Mr. Jordan’s account suggests the results were not exactly a surprise, which undermines the claim that “no one knew what, exactly, they were getting into.”

There are other major discrepancies in the storyline. In addition to thanking his massage therapist, Zimbardo acknowledges the assistance of a former prison inmate:

In preparation for conducting this experiment, and to better understand the mentality of prisoners and correctional staff, as well as to explore what were the critical features in the psychological nature of any prison experience, I taught a summer school course at Stanford University covering these topics. My co-instructor was Andrew Carlo Prescott, who had recently been paroled from a series of long confinements in California prisons. Carlo came to serve as an invaluable consultant and dynamic head of our “Adult Authority Parole Board.”

Mr. Prescott has a grimmer recollection of this collaboration, and a much different view on the ultimate outcome of the experiment:

The lie of the Stanford Prison Experiment

. . .

Regrettably, the gulf between verisimilitude and real prison life is a huge leap of faith that still raises serious issues of validity from the get-go. Nevertheless,ideas such as bags being placed over the heads of prisoners, inmates being bound together with chains and buckets being used in place of toilets in their cells were all experiences of mine at the old “Spanish Jail” section of San Quentin and which I dutifully shared with the Stanford Prison Experiment braintrust months before the experiment started. To allege that all these carefully tested, psychologically solid, upper-middle-class Caucasian “guards” dreamed this up on their own is absurd.

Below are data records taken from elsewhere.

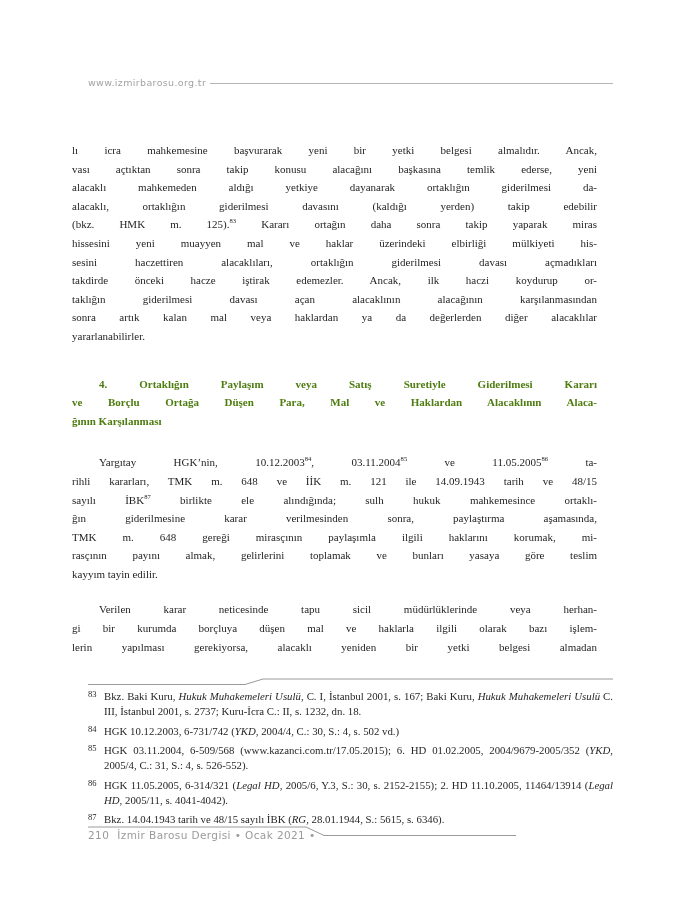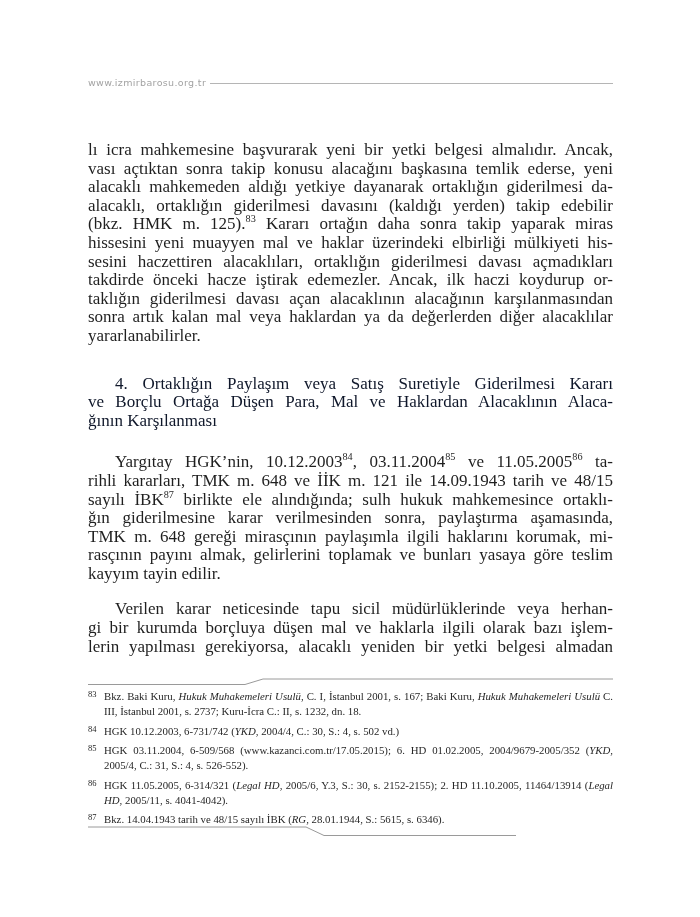--- a/index.html
+++ b/index.html
@@ -13,25 +13,25 @@
   
   .hdr{
     position:absolute;left:88px;top:49px;width:525px;
     display:flex;align-items:center;
     font-family:"DejaVu Sans","Liberation Sans",sans-serif;
     font-size:9.5px;color:#a3a3a3;letter-spacing:.35px;
   }
   .hdr-rule{flex:1;height:1px;background:#b5b5b5;margin-left:4px;margin-top:1px;}
   
   .content{
-    position:absolute;left:88px;top:113px;width:525px;
-    font-size:17px;line-height:18.6px;
+    position:absolute;left:72px;top:113px;width:525px;
+    font-size:11px;line-height:18.6px;
   }
   .para{margin:0;}
-  .para.heading{font-weight:400;margin-top:29px;color:#0f172a;}
+  .para.heading{font-weight:700;margin-top:29px;color:#4d7c0f;}
   .para.p2{margin-top:23px;}
   .para.p3{margin-top:17px;}
   .tline{white-space:normal;}
   .tline.just{text-align:justify;text-align-last:justify;}
   .tline.ind{text-indent:27px;}
   .sup{font-size:.6em;vertical-align:super;line-height:0;letter-spacing:0;}
   .it{font-style:italic;}
   
   .fnblock{position:absolute;left:88px;top:650px;width:525px;}
   .fnsep{display:block;}
@@ -108,15 +108,18 @@
         <div class="footnote"><span class="fn-num">85</span><span>HGK 03.11.2004, 6-509/568 (www.kazanci.com.tr/17.05.2015); 6. HD 01.02.2005, 2004/9679-2005/352 (</span><span class="it">YKD</span><span>, 2005/4, C.: 31, S.: 4, s. 526-552).</span></div>
         <div class="footnote"><span class="fn-num">86</span><span>HGK 11.05.2005, 6-314/321 (</span><span class="it">Legal HD</span><span>, 2005/6, Y.3, S.: 30, s. 2152-2155); 2. HD 11.10.2005, 11464/13914 (</span><span class="it">Legal HD</span><span>, 2005/11, s. 4041-4042).</span></div>
         <div class="footnote"><span class="fn-num">87</span><span>Bkz. 14.04.1943 tarih ve 48/15 sayılı İBK (</span><span class="it">RG</span><span>, 28.01.1944, S.: 5615, s. 6346).</span></div>
       </div>
   </div>
 
   <div class="ftr">
     <svg width="525" height="12" viewBox="0 0 525 12">
       <path d="M0,1 H218 L236,9.5 H428" fill="none" stroke="#9a9a9a" stroke-width="1"></path>
     </svg>
+    <div class="ftr-text">
+      <span class="pgnum">210</span><span>İzmir Barosu Dergisi • Ocak 2021 •</span>
+    </div>
   </div>
 
 </div>
 
 </body></html>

Hmm. Here’s a 2003 interview with Zimbardo:

HS: Did you encounter any opposition from the administration at Stanford University when you proposed the idea of conducting the SPE? 

PZ: None. The study was  readily approved by the Human Subjects Research committee because it seemed like college kids playing cops and robbers, it was an experiment that anyone could quit at any time and minimal safeguards were in place. You must distinguish hind sight from fore sight, knowing what you know now after the study is quite different from what most people imagined might happen before the study began.

In the same interview, Zimbardo acknowledges the pilot project but doesn’t discuss the disastrous outcome:

HS: When did you first conceive the idea of observing the behavior of mock prisoners and guards in a simulated prison?

PZ: During a class the previous spring when I got students interested in the intersection of psychology of individuals and the sociology of institutions, and doing a mock prison for a weekend was part of the class exercise for one group of social psychology students.

The mere existence of a pilot project for the infamous Stanford Prison Experiment was news to me. I also found it interesting that the Stanford Alumni Magazine initially refused to publish Mr. Jordan’s letter. Has anyone else heard about Jaffe’s pilot study?